## Exercise objective
Only the pictures are to be dropped; the rest of the data below is to be duplicated exactly.

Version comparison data
================
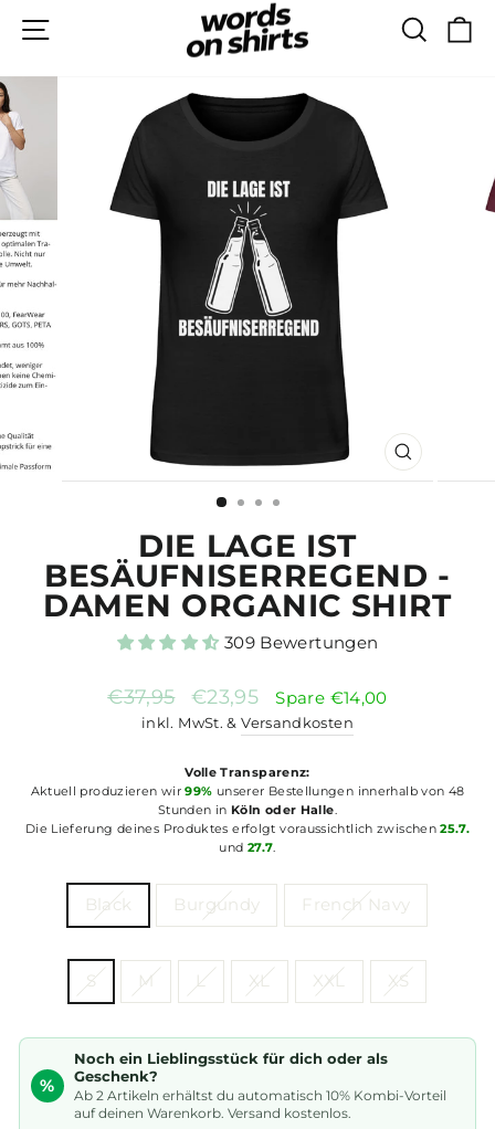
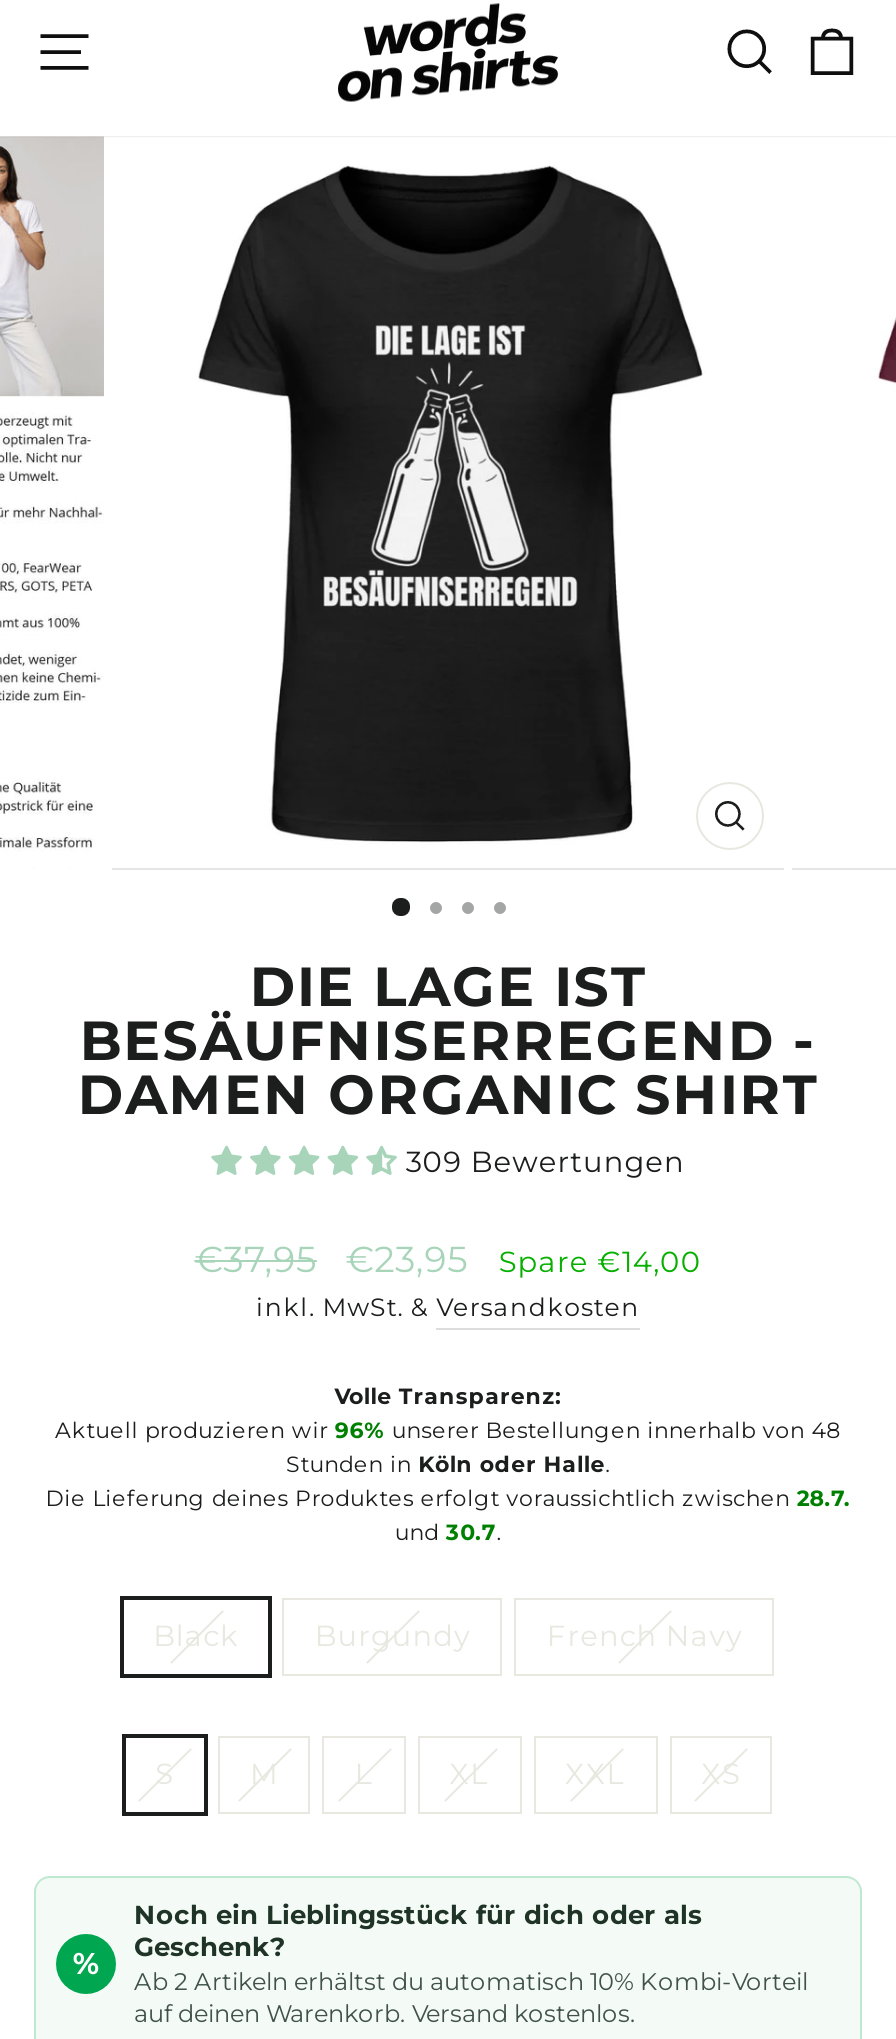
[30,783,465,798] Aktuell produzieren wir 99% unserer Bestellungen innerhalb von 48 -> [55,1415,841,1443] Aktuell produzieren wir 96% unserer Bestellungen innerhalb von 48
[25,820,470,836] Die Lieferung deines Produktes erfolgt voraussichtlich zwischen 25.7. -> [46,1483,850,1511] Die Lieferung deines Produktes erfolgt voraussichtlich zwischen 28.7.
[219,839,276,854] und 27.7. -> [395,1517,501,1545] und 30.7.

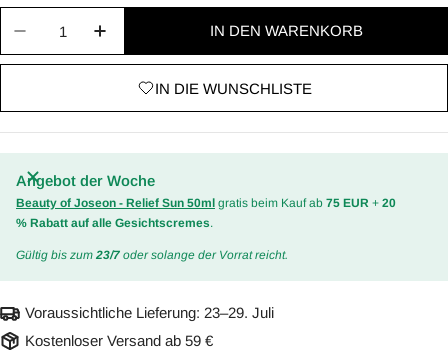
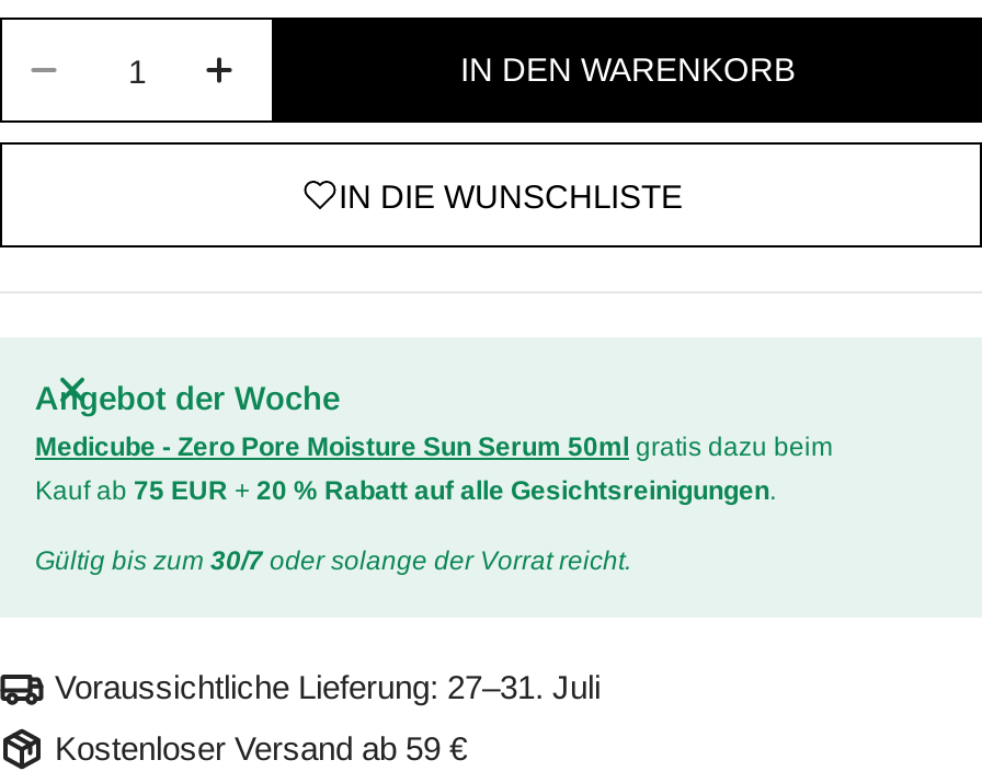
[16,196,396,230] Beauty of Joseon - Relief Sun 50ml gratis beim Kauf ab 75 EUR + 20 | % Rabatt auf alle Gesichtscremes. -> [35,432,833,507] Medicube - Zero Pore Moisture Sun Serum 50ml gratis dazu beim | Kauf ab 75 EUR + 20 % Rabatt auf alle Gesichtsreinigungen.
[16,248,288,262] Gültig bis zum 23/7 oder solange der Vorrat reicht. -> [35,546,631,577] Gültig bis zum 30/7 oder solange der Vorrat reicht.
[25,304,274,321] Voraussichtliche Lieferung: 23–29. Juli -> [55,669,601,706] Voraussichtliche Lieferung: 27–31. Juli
================
## Expected answer
[30,783,465,798] Aktuell produzieren wir 99% unserer Bestellungen innerhalb von 48 -> [55,1415,841,1443] Aktuell produzieren wir 96% unserer Bestellungen innerhalb von 48
[25,820,470,836] Die Lieferung deines Produktes erfolgt voraussichtlich zwischen 25.7. -> [46,1483,850,1511] Die Lieferung deines Produktes erfolgt voraussichtlich zwischen 28.7.
[219,839,276,854] und 27.7. -> [395,1517,501,1545] und 30.7.

[16,196,396,230] Beauty of Joseon - Relief Sun 50ml gratis beim Kauf ab 75 EUR + 20 | % Rabatt auf alle Gesichtscremes. -> [35,432,833,507] Medicube - Zero Pore Moisture Sun Serum 50ml gratis dazu beim | Kauf ab 75 EUR + 20 % Rabatt auf alle Gesichtsreinigungen.
[16,248,288,262] Gültig bis zum 23/7 oder solange der Vorrat reicht. -> [35,546,631,577] Gültig bis zum 30/7 oder solange der Vorrat reicht.
[25,304,274,321] Voraussichtliche Lieferung: 23–29. Juli -> [55,669,601,706] Voraussichtliche Lieferung: 27–31. Juli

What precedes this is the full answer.